Los otros...


En China, de todas las artes, el lugar supremo lo ocupa la pintura. Es objeto de una verdadera mística, porque, para los chinos, el misterio del universo lo revela por excelencia el arte pictórico. En comparación con la poesía, la otra cumbre de la cultura china, la pintura, por el espacio originario que ella encarna, por los alientos vitales que suscita, parece más idónea, no tanto para describir los espectáculos de la creación, sino para participar en los “gestos” mismos de la creación. Fuera de la corriente religiosa, de tradición ante todo budista, la pintura en sí misma era considerada como una práctica sagrada.
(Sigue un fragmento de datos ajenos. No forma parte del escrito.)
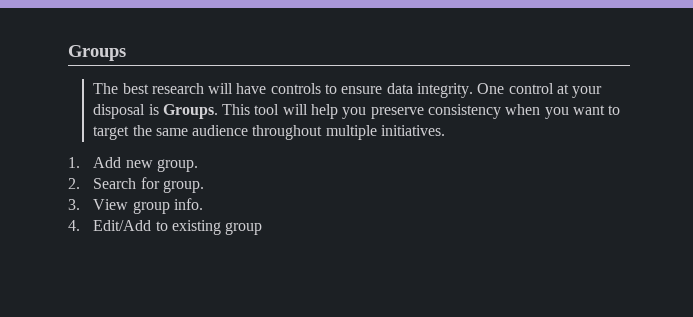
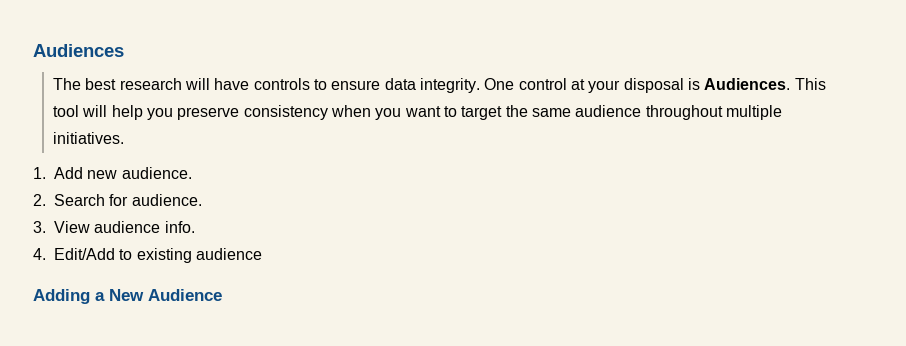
[68,45,126,61] Groups -> [33,44,124,57] Audiences
[162,104,218,119] Groups. -> [704,78,791,90] Audiences.
[156,159,198,172] group. -> [121,167,192,179] audience.
[162,180,204,193] group. -> [131,194,202,206] audience.
[132,201,170,214] group -> [94,221,161,233] audience
[225,222,263,235] group -> [195,248,262,260] [33,289,222,304] audience // Adding a New Audience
Esta pintura tiene su punto de partida en una filosofía fundamental que propone concepciones precisas de la cosmología, del destino humano y de la relación entre el hombre y el universo. En tanto lleva a la práctica esta filosofía, la pintura constituye una manera específica de vivir. Busca crear, más que un marco de representación, un lugar mediúmnico donde la verdadera vida sea posible. En china, arte y arte de vivir son una misma cosa.

En esta óptica, el pensamiento estético chino considera siempre lo bello en su relación con lo verdadero. Así, para juzgar el valor de una obra, la tradición distingue tres grados de excelencia: el nengpin, “obra de talento acabado”; el Xiaoping, “obra de esencia maravillosa”; el shenpin, “obra de espíritu divino”. Si para definir los dos primeros grados, se recurre a numerosos predicados que participan a veces en la noción de belleza (poderoso, elevado, elegante…), en cambio el término shenpin sólo se aplica a una obra cuya calidad inefable parece sugerir su relación con el universo originario. El ideal que anima a una artista chino es el de realizar un microcosmos vital en el cual el macrocosmos pueda obrar.

François Cheng. Vacío y plenitud. Introducción.